В стремлении отстраниться от мира бабушка Фина напоминала Барбарику. У нее было три сестры, и всех их звали точно так же. Своеобразный способ называть детей одинаково объяснялся тем, что девочек выкармливала кормилица из Бра по имени Дельфина, которой нравилось называть своим именем всех подопечных малышек. Бабушка Фина жила в Карманьоле, в квартире на втором этаже и изумительно вязала крючком. В шестьдесят восемь лет она стала чувствовать легкое недомогание (каудана), которым имели обыкновение страдать тогдашние дамы, а теперешние почему-то уже не страдают. С тех пор в течение двадцати лет, до самой своей смерти, она уже не выходила из дома. По субботам со своего балкончика, заставленного горшками с геранями, хрупкая и бледная, она махала рукой знакомым, возвращавшимся из «школы». Но если верить рассказам, в молодости она была совсем другой: однажды ее муж привел в дом всеми почитаемого ученого раввина Монкальво, и она накормила его без предупреждения своими знаменитыми свиными отбивными (кутлетта д'хазир), поскольку ничего другого в доме не оказалось. Ее брат Барбарафлин (дядя Рафаэль), известный до получения титула «барба» под именем «сын Моисея из Челина», достигнув солидного возраста и заработав много манод на военных поставках, влюбился в красавицу из Гассино по имени Дольче Валабрега. Не решаясь признаться в любви открыто, он писал ей любовные письма, которые не отправлял и на которые сам же писал страстные ответы.

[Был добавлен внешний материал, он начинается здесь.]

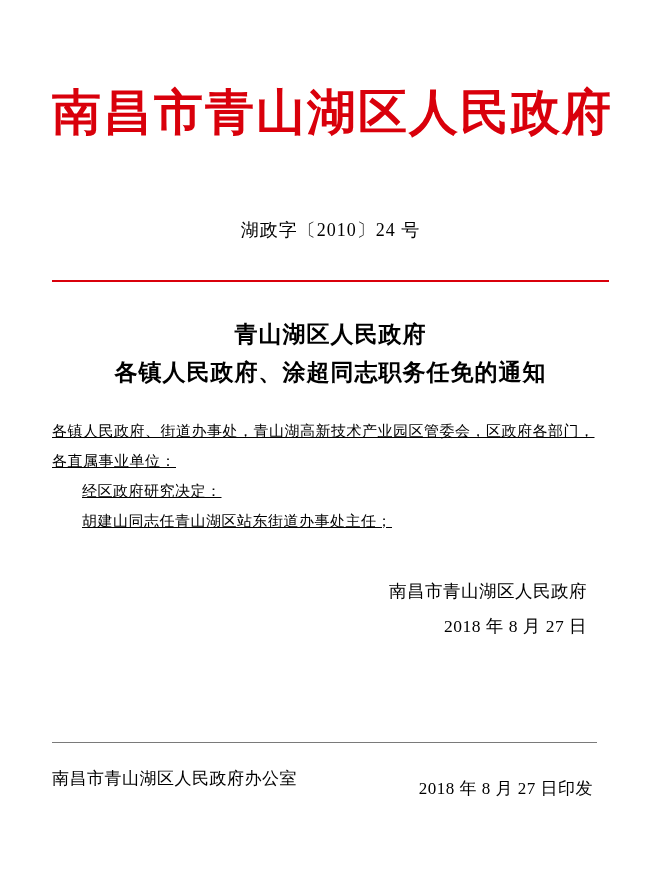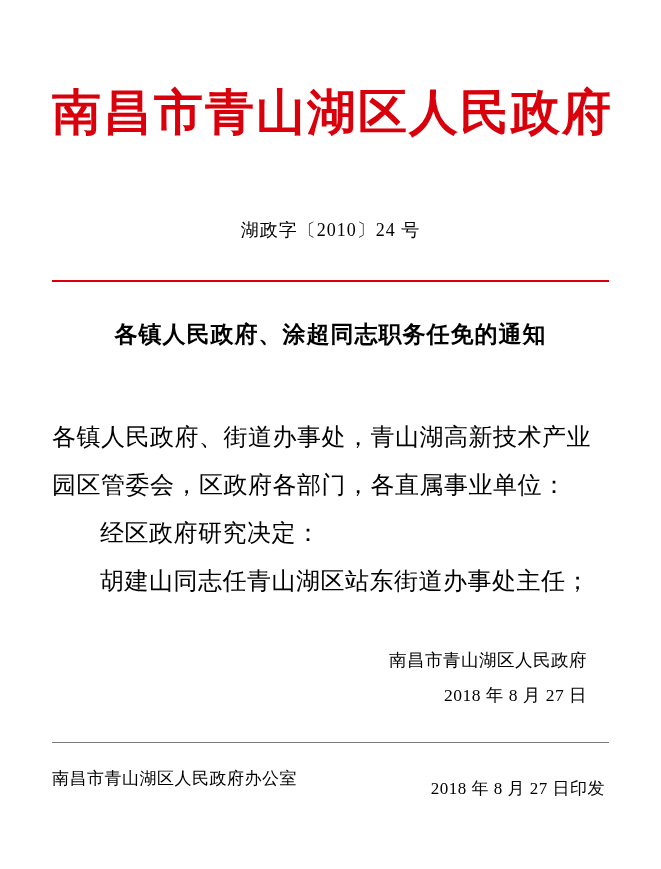--- a/index.html
+++ b/index.html
@@ -138,6 +138,7 @@
   <div class="red-rule"></div>
 
   <div class="title-block">
+    <span class="title-line">青山湖区人民政府</span>
     <span class="title-line">各镇人民政府、涂超同志职务任免的通知</span>
   </div>
 

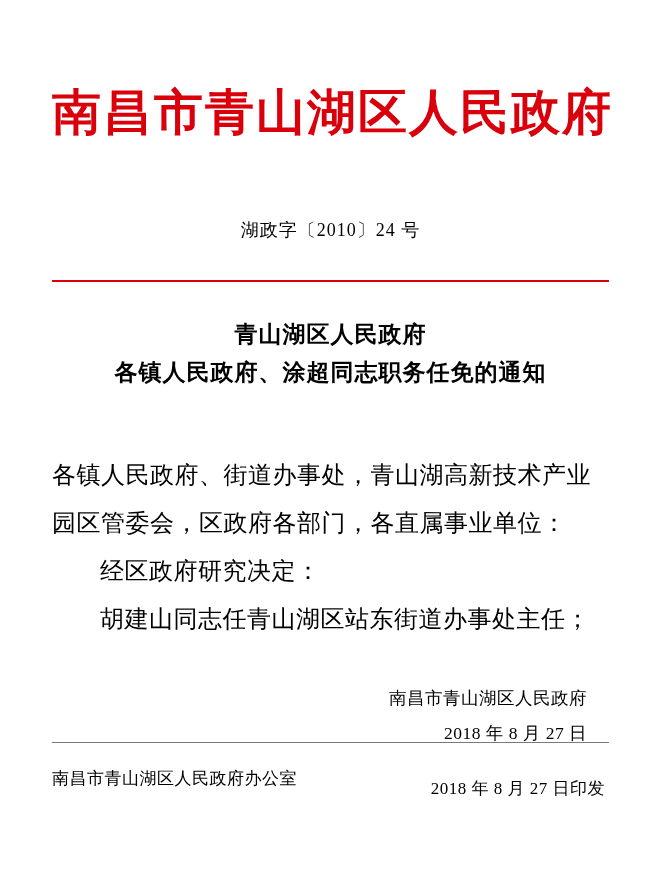--- a/index.html
+++ b/index.html
@@ -71,10 +71,11 @@
 
   
   .body-block {
-    margin-top: 59px;
-    font-size: 24px;
+    margin-top: 24px;
+    font-size: 15px;
     line-height: 2.0;
     letter-spacing: 0.5px;
+    text-decoration: underline;
   }
   .para {
     margin: 0;

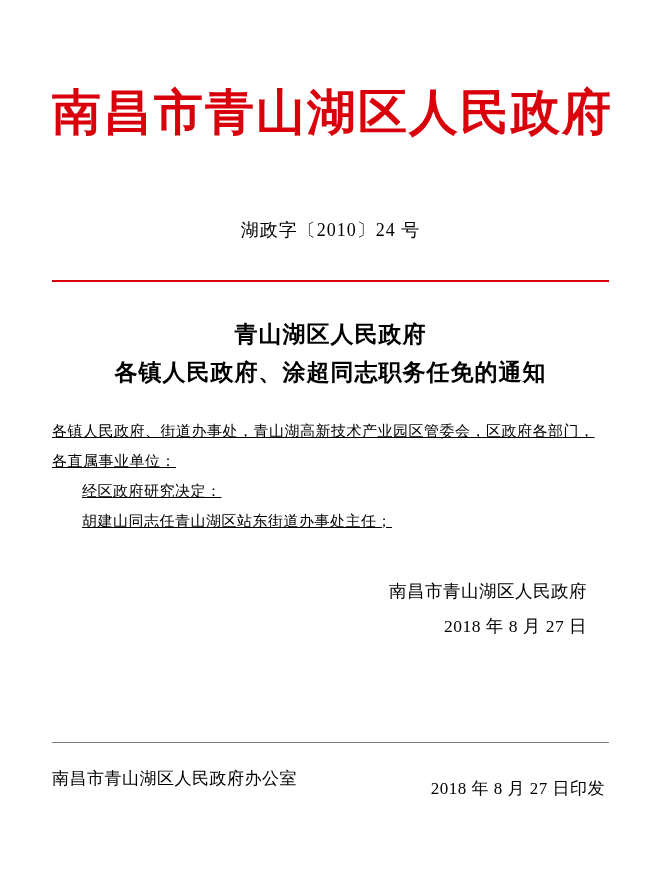--- a/index.html
+++ b/index.html
@@ -101,7 +101,7 @@
   .footer {
     position: absolute;
     left: 52px;
-    right: 52px;
+    right: 64px;
     bottom: 20px;
   }
   .footer-rule {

Также и у Маркина, экс-дяди, была несчастливая любовная история. Он влюбился в Сусанну (по-еврейски «лилия»), женщину благочестивую и энергичную, хранительницу секрета приготовления гусиной копченой колбасы по старинному рецепту. В качестве оболочки для этой колбасы используется шея птицы, поэтому ничего удивительного, что лассон а-кодеш («святой язык», а точнее сказать, еврейско-пьемонтский жаргон, о котором мы тут рассуждаем) сохранил целых три синонима слова «шея»: первый – махане – нейтральный, употребляющийся в своем основном значении, второй – савар – только, в идиоматическом выражении а рута дзавар (сломя шею), и третий – ханек – самый многозначный, связанный с жизненно важным органом – горлом, способным засориться, закупориться, или его можно перерезать; это слово встречается в ругательствах, типа «чтоб ты подавился» (к'ат реста ант л'ханек), а глагол ханикессе значит «повеситься». Маркин работал у Сусанны: помогал ей на ее скрытой от посторонних глаз фабрике-кухне, продавал в лавке готовую колбасу, лежавшую на полках вперемешку с обрядовыми предметами, амулетами и молитвенниками. Сусанна его любовь отвергла, и он гадко отомстил ей, продав рецепт приготовления колбасы одному гою. Судя по всему, этот гой не осознал всей ценности обретенного секрета, потому что после смерти Сусанны (а умерла она в незапамятные времена) уже невозможно было купить продукт, изготовленный в старых традициях и достойный именоваться копченой гусиной колбасой. За свой омерзительный поступок дядя Маркин потерял право называться дядей.